• Work instruction
Copy each line of the records that holds the string "make".

• Supplied records
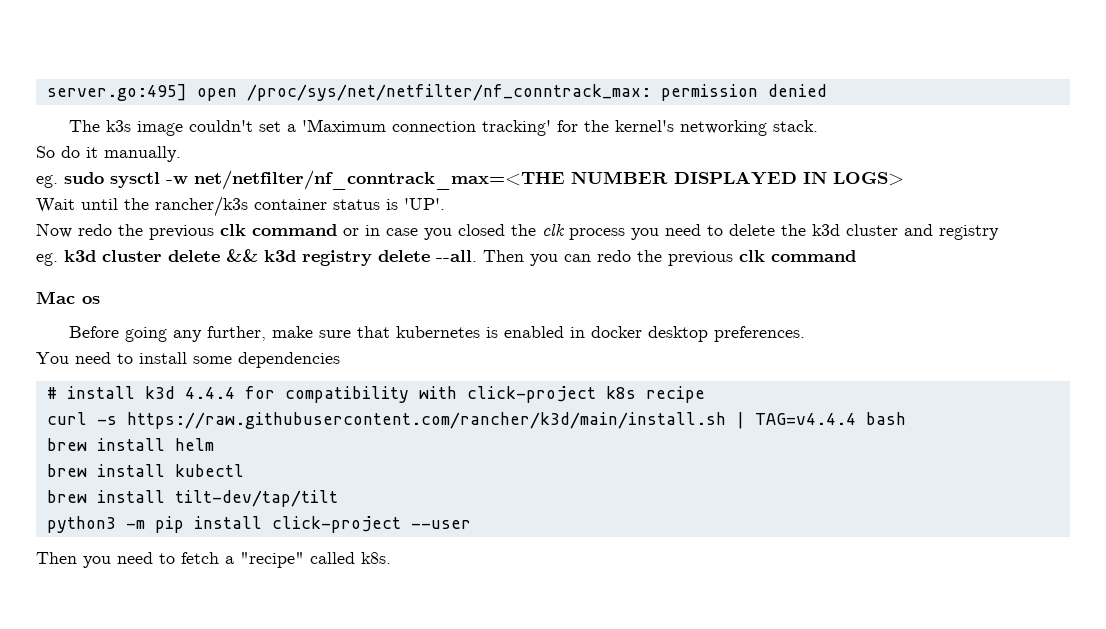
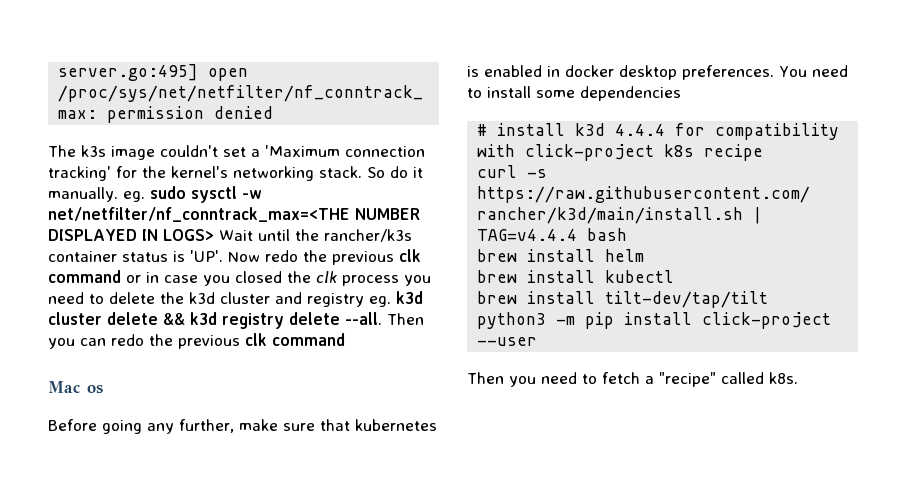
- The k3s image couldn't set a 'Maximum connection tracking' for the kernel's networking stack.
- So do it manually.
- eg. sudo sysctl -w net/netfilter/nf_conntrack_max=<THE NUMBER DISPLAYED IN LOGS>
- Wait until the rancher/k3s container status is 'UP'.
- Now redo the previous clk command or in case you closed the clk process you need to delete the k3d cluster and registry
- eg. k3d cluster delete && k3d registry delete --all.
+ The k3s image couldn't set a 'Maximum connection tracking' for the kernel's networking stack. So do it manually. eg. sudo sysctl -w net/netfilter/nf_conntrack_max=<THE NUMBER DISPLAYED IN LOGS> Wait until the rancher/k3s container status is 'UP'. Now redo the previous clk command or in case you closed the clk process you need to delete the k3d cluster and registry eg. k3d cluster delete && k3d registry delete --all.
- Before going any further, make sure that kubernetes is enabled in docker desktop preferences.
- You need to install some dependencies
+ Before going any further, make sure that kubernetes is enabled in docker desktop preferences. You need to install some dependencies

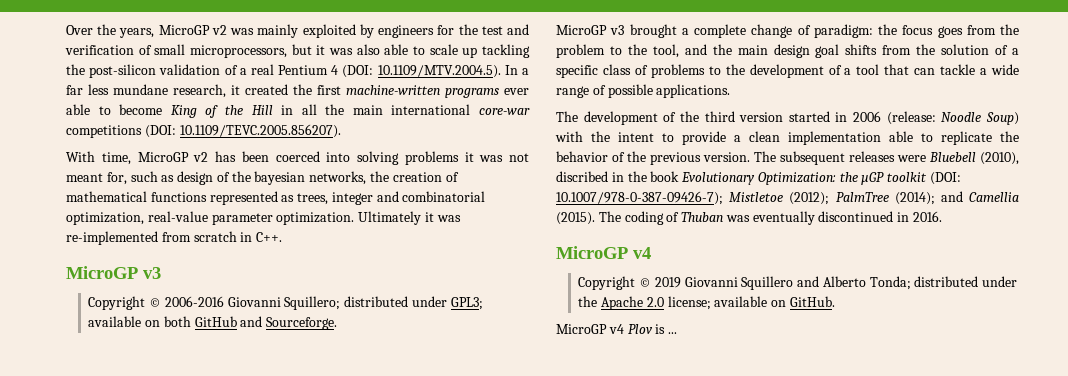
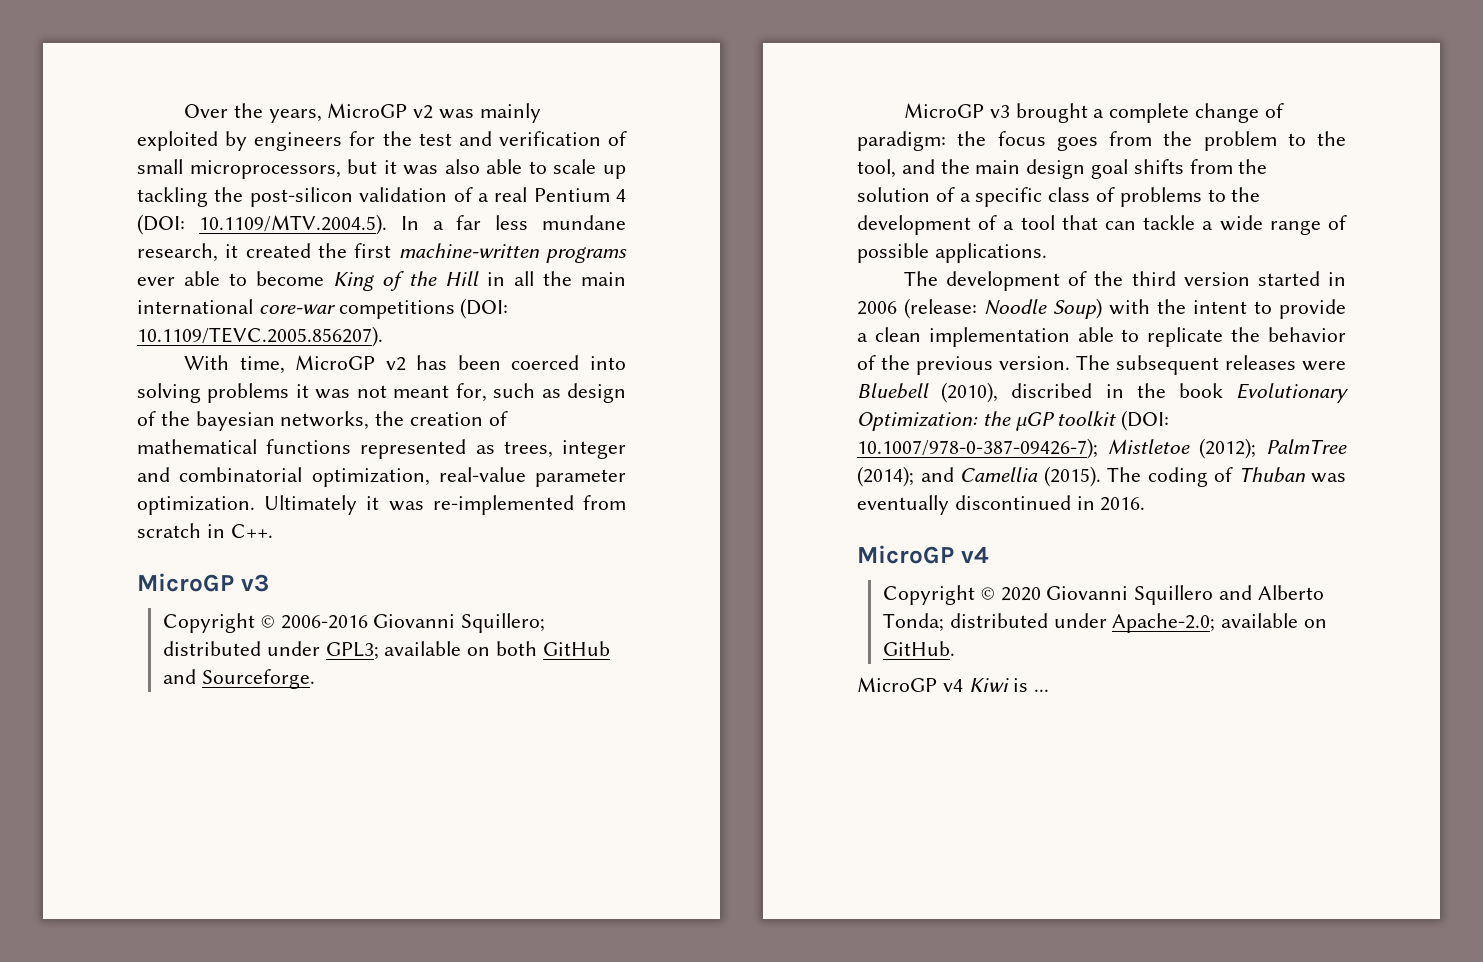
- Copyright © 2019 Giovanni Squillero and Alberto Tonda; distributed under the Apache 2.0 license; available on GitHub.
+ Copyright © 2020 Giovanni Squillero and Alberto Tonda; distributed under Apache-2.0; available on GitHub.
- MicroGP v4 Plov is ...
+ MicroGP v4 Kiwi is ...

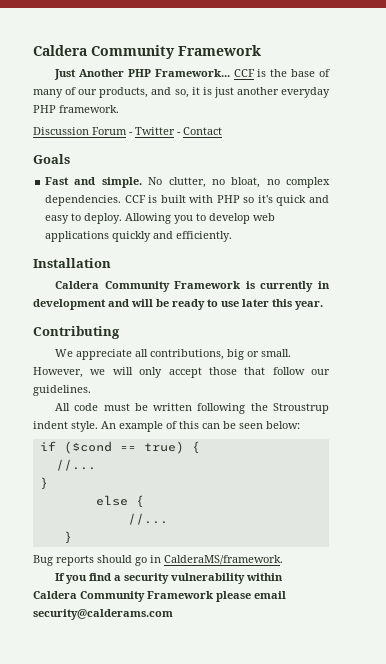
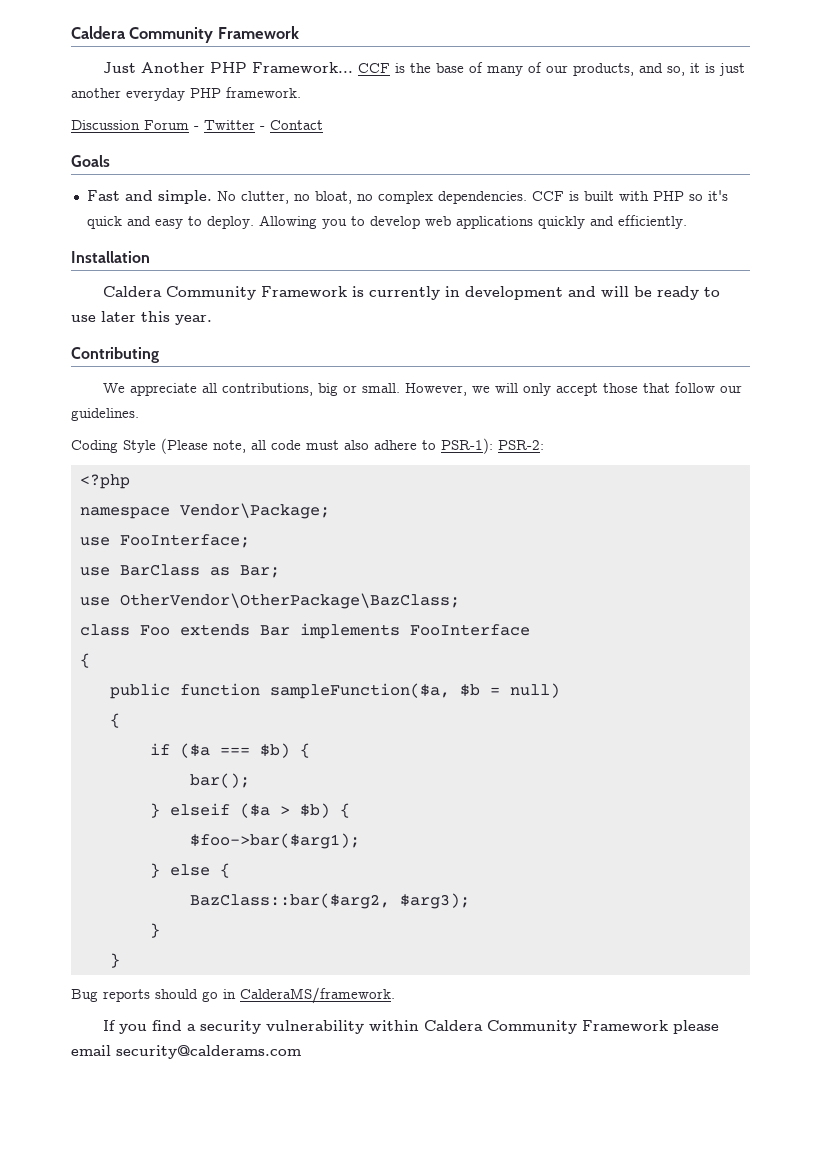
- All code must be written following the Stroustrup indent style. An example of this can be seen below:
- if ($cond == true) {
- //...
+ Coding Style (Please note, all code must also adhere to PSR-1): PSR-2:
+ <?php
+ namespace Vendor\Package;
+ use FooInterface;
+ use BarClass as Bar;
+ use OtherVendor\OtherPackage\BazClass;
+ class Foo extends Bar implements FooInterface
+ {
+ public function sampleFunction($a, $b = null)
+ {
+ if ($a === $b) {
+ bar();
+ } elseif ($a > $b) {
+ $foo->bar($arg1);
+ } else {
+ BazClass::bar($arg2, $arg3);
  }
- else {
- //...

• Response area
- Before going any further, make sure that kubernetes is enabled in docker desktop preferences.
+ Before going any further, make sure that kubernetes is enabled in docker desktop preferences. You need to install some dependencies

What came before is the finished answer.